PROBLEM TO SOLVE » Please keep to the lines below from the one with "- First you must install play(1) with" through the one with "Maven build from", and restate them word for word, ends included.

MATERIAL PROVIDED »
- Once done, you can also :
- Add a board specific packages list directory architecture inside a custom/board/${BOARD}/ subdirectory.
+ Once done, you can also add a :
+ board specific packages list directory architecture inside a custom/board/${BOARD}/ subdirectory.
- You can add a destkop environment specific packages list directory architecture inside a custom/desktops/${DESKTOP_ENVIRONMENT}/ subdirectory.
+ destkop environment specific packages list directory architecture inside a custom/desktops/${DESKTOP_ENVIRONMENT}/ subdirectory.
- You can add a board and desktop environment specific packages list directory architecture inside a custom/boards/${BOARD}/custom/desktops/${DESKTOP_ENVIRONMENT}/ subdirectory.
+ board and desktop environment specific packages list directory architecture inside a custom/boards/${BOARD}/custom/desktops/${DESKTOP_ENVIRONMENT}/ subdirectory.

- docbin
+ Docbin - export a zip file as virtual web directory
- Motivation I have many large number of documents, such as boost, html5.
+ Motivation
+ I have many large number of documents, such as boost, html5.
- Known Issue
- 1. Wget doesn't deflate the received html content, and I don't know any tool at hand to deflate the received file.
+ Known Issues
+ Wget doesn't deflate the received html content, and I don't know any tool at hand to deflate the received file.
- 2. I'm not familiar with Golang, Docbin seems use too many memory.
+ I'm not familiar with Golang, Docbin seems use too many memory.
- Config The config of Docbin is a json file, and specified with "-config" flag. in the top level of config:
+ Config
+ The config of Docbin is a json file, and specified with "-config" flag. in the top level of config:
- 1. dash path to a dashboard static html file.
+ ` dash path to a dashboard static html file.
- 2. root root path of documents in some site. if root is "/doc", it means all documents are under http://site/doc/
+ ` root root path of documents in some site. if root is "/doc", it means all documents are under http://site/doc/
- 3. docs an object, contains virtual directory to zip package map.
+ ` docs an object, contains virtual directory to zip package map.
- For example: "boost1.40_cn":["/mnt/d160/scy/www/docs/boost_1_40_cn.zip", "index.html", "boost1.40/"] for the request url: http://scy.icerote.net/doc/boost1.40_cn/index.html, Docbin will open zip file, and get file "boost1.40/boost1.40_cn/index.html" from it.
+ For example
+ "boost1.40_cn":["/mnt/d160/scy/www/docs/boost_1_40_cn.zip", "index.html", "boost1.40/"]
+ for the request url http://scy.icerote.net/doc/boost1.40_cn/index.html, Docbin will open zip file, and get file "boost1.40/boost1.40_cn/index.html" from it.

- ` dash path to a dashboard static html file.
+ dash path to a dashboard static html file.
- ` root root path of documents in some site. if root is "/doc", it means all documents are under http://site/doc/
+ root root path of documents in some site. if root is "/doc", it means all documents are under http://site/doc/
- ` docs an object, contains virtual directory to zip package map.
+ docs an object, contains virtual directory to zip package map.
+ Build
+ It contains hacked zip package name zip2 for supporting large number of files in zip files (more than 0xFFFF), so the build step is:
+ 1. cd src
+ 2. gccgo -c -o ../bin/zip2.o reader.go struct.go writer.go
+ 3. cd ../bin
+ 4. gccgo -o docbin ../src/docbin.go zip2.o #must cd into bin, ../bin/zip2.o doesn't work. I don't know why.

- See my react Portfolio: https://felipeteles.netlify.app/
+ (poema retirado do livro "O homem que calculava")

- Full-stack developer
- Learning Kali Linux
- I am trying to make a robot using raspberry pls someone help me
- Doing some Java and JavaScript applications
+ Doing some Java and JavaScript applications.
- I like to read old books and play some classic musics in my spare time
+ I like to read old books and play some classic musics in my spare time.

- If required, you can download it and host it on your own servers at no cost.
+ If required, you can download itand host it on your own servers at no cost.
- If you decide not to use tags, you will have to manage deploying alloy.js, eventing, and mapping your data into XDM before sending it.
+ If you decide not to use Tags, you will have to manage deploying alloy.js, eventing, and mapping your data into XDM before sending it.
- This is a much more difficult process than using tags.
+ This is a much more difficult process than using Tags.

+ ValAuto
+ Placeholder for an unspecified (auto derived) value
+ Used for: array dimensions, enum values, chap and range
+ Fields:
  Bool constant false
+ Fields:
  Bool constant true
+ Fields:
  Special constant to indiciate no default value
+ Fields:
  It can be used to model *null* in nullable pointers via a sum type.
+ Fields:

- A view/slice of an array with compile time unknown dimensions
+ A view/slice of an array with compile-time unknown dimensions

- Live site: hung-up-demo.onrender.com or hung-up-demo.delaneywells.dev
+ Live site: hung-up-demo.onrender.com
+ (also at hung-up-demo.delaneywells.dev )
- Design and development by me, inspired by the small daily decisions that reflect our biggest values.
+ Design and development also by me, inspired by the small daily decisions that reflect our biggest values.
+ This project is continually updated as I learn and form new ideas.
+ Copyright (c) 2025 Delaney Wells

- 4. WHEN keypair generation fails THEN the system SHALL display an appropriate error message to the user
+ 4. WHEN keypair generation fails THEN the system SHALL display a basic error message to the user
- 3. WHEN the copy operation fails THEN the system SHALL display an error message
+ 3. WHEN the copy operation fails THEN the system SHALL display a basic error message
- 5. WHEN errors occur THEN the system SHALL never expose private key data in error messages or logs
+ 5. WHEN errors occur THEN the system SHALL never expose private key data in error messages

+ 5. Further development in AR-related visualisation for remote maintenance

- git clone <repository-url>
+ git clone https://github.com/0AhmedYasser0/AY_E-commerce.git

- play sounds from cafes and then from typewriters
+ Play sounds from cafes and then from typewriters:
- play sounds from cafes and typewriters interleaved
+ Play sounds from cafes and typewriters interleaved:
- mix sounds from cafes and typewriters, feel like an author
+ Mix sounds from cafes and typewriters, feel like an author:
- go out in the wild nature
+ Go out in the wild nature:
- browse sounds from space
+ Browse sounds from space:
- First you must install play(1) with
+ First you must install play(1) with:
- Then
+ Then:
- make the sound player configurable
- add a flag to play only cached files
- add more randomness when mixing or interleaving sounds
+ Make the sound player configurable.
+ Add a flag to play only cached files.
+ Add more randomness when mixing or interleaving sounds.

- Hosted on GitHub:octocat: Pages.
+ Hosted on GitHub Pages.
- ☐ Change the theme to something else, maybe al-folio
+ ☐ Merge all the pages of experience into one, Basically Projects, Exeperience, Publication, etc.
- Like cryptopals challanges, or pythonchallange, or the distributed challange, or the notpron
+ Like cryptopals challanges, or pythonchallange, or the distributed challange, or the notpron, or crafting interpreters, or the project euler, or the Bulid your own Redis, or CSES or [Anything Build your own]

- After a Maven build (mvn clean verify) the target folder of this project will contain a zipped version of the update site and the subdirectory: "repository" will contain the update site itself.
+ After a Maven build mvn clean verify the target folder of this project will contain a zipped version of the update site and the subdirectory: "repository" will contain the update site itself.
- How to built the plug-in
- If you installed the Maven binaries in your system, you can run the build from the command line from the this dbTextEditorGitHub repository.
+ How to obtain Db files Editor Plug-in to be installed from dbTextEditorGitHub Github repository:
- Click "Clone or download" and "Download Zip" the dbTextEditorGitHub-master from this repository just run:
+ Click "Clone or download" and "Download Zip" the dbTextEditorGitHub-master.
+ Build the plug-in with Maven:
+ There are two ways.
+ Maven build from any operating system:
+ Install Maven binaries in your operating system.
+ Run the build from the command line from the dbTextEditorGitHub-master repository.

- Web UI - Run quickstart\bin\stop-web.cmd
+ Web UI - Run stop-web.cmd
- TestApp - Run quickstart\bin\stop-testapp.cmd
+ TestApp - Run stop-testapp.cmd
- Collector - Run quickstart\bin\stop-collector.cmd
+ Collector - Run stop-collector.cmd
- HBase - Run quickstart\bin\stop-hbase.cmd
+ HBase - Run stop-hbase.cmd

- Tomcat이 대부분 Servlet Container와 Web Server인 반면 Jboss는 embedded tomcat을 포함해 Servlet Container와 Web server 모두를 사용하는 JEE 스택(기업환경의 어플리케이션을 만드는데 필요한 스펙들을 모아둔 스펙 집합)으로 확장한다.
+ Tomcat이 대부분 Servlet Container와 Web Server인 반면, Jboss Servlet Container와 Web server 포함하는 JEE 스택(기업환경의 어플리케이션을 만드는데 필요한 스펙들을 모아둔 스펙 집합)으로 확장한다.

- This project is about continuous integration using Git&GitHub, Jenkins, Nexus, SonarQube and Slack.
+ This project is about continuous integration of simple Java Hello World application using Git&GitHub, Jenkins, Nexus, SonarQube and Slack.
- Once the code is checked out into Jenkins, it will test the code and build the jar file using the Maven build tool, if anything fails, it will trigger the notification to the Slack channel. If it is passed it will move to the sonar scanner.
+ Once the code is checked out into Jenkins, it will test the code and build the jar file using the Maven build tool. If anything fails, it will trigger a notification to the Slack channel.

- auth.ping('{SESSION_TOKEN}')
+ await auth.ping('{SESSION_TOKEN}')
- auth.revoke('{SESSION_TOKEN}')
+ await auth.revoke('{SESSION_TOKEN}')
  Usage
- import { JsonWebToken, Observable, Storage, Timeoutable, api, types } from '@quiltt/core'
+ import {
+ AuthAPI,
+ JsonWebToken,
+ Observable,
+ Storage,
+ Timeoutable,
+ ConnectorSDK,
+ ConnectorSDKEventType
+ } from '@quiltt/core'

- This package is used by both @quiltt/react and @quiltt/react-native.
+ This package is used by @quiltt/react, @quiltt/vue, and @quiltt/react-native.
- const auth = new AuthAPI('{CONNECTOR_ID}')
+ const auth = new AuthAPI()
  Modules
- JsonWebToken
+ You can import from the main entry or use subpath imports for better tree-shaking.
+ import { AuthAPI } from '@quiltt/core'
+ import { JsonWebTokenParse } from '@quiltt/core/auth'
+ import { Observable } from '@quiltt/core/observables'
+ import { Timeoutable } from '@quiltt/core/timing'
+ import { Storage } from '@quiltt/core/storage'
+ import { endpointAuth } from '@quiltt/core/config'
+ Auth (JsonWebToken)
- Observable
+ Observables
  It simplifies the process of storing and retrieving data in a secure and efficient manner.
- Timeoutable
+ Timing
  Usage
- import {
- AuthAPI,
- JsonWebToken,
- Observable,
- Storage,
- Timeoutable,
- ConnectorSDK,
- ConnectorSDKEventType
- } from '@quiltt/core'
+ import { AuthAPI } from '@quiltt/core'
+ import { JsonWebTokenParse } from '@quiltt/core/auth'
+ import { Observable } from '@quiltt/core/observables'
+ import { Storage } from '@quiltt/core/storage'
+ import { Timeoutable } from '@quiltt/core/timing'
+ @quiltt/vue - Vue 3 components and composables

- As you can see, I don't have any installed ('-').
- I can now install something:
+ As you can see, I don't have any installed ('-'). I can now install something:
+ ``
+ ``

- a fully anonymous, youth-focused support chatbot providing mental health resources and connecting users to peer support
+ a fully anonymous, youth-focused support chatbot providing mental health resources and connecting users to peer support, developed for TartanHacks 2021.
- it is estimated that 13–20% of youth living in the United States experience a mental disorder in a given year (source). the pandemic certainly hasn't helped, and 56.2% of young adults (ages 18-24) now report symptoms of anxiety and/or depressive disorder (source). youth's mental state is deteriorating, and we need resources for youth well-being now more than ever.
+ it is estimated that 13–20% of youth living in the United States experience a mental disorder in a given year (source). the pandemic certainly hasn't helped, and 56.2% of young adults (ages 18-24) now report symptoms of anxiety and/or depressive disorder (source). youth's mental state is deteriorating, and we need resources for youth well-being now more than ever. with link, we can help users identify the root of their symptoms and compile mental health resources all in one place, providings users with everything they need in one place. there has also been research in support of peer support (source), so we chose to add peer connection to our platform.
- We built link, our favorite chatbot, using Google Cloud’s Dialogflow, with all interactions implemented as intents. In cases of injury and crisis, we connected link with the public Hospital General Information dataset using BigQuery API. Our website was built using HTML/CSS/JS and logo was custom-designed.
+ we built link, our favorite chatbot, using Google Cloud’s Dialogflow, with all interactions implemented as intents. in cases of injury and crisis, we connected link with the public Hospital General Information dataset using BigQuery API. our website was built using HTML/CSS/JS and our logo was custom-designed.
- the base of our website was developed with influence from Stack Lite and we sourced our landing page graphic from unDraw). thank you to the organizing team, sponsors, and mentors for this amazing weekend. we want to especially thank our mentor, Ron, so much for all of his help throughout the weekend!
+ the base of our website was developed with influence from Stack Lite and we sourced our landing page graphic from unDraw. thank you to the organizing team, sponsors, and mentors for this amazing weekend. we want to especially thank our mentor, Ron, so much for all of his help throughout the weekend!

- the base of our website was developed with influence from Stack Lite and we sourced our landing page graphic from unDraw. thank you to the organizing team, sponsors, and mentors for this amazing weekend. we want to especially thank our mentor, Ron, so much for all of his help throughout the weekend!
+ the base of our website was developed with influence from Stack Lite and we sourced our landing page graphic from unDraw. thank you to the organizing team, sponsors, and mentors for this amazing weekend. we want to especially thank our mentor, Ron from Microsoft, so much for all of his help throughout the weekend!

TASK OUTPUT »
- First you must install play(1) with
+ First you must install play(1) with:
- Then
+ Then:
- make the sound player configurable
- add a flag to play only cached files
- add more randomness when mixing or interleaving sounds
+ Make the sound player configurable.
+ Add a flag to play only cached files.
+ Add more randomness when mixing or interleaving sounds.

- Hosted on GitHub:octocat: Pages.
+ Hosted on GitHub Pages.
- ☐ Change the theme to something else, maybe al-folio
+ ☐ Merge all the pages of experience into one, Basically Projects, Exeperience, Publication, etc.
- Like cryptopals challanges, or pythonchallange, or the distributed challange, or the notpron
+ Like cryptopals challanges, or pythonchallange, or the distributed challange, or the notpron, or crafting interpreters, or the project euler, or the Bulid your own Redis, or CSES or [Anything Build your own]

- After a Maven build (mvn clean verify) the target folder of this project will contain a zipped version of the update site and the subdirectory: "repository" will contain the update site itself.
+ After a Maven build mvn clean verify the target folder of this project will contain a zipped version of the update site and the subdirectory: "repository" will contain the update site itself.
- How to built the plug-in
- If you installed the Maven binaries in your system, you can run the build from the command line from the this dbTextEditorGitHub repository.
+ How to obtain Db files Editor Plug-in to be installed from dbTextEditorGitHub Github repository:
- Click "Clone or download" and "Download Zip" the dbTextEditorGitHub-master from this repository just run:
+ Click "Clone or download" and "Download Zip" the dbTextEditorGitHub-master.
+ Build the plug-in with Maven:
+ There are two ways.
+ Maven build from any operating system:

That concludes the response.